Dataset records
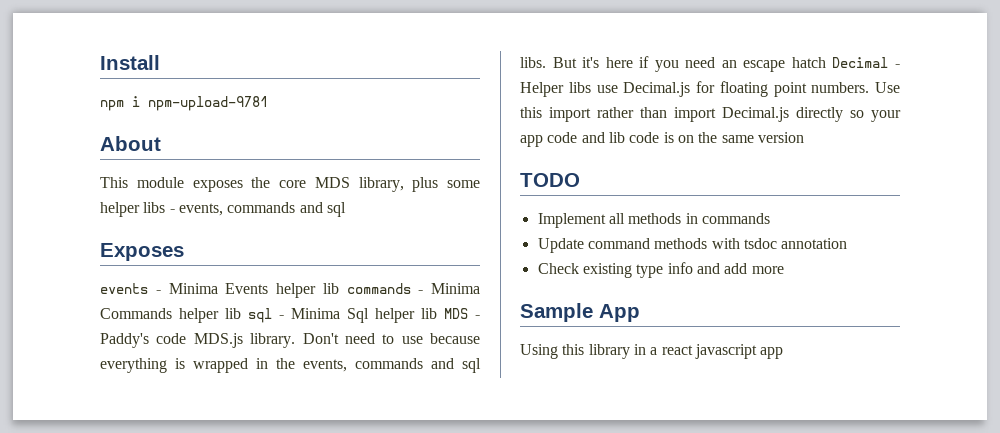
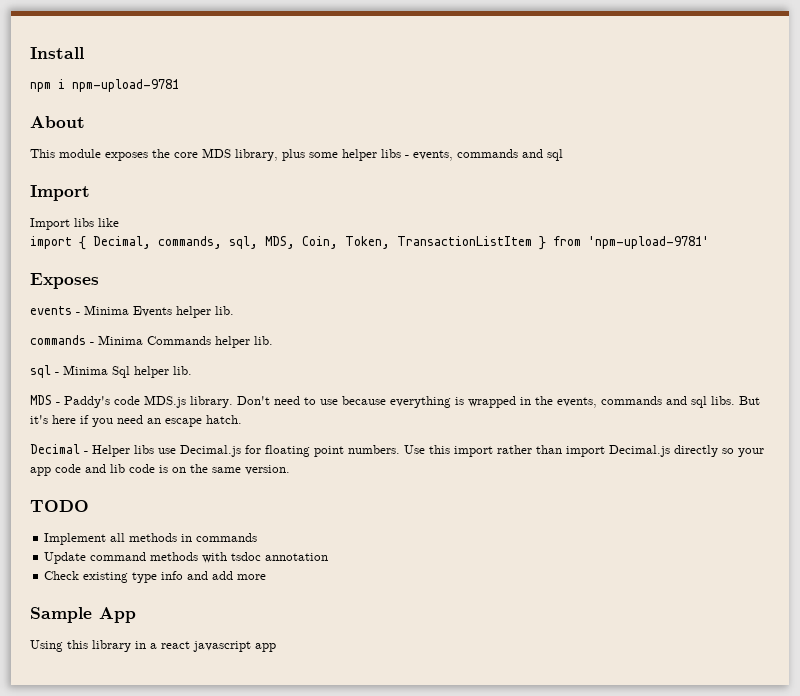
(346, 209) none -> [30,185,90,201] [30,218,119,230] [30,236,709,250] // Import // Import libs like // import { Decimal, commands, sql, MDS, Coin, Token, TransactionListItem } from 'npm-upload-9781'
[322,283,339,294] lib -> [215,306,234,315] lib. //
[225,308,241,319] lib -> [254,336,273,345] lib. //
[421,308,437,319] lib -> [173,366,192,375] lib. //
[791,57,826,68] hatch -> [206,415,242,424] hatch. //
[757,132,804,143] version -> [245,465,290,475] version.

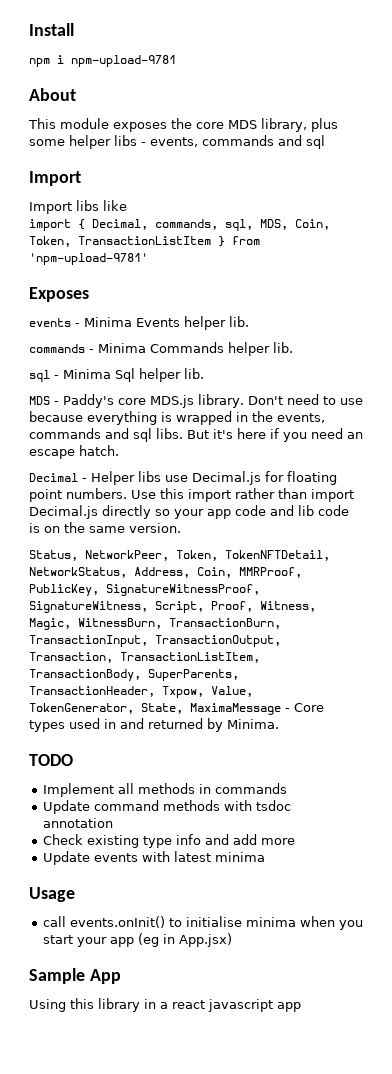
[114,396,140,405] code -> [118,398,146,405] core
(290, 470) none -> [29,550,330,561] [29,567,302,578] [29,584,260,596] [29,601,316,613] [29,618,281,630] [29,635,281,647] [29,652,260,663] [29,669,239,681] [29,686,253,698] [29,703,324,715] [29,718,279,732] // Status, NetworkPeer, Token, TokenNFTDetail, NetworkStatus, Address, Coin, MMRProof, PublicKey, SignatureWitnessProof, SignatureWitness, Script, Proof, Witness, Magic, WitnessBurn, TransactionBurn, TransactionInput, TransactionOutput, Transaction, TransactionListItem, TransactionBody, SuperParents, TransactionHeader, Txpow, Value, TokenGenerator, State, MaximaMessage - Core types used in and returned by Minima.
(267, 577) none -> [42,851,265,865] [29,887,75,902] [42,916,363,930] [42,933,232,947] // Update events with latest minima // Usage // call events.onInit() to initialise minima when you start your app (eg in App.jsx)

About this exercise
Write out the records once more, exactly as they stand, with no images.

Answer to this exercise
(346, 209) none -> [30,185,90,201] [30,218,119,230] [30,236,709,250] // Import // Import libs like // import { Decimal, commands, sql, MDS, Coin, Token, TransactionListItem } from 'npm-upload-9781'
[322,283,339,294] lib -> [215,306,234,315] lib. //
[225,308,241,319] lib -> [254,336,273,345] lib. //
[421,308,437,319] lib -> [173,366,192,375] lib. //
[791,57,826,68] hatch -> [206,415,242,424] hatch. //
[757,132,804,143] version -> [245,465,290,475] version.

[114,396,140,405] code -> [118,398,146,405] core
(290, 470) none -> [29,550,330,561] [29,567,302,578] [29,584,260,596] [29,601,316,613] [29,618,281,630] [29,635,281,647] [29,652,260,663] [29,669,239,681] [29,686,253,698] [29,703,324,715] [29,718,279,732] // Status, NetworkPeer, Token, TokenNFTDetail, NetworkStatus, Address, Coin, MMRProof, PublicKey, SignatureWitnessProof, SignatureWitness, Script, Proof, Witness, Magic, WitnessBurn, TransactionBurn, TransactionInput, TransactionOutput, Transaction, TransactionListItem, TransactionBody, SuperParents, TransactionHeader, Txpow, Value, TokenGenerator, State, MaximaMessage - Core types used in and returned by Minima.
(267, 577) none -> [42,851,265,865] [29,887,75,902] [42,916,363,930] [42,933,232,947] // Update events with latest minima // Usage // call events.onInit() to initialise minima when you start your app (eg in App.jsx)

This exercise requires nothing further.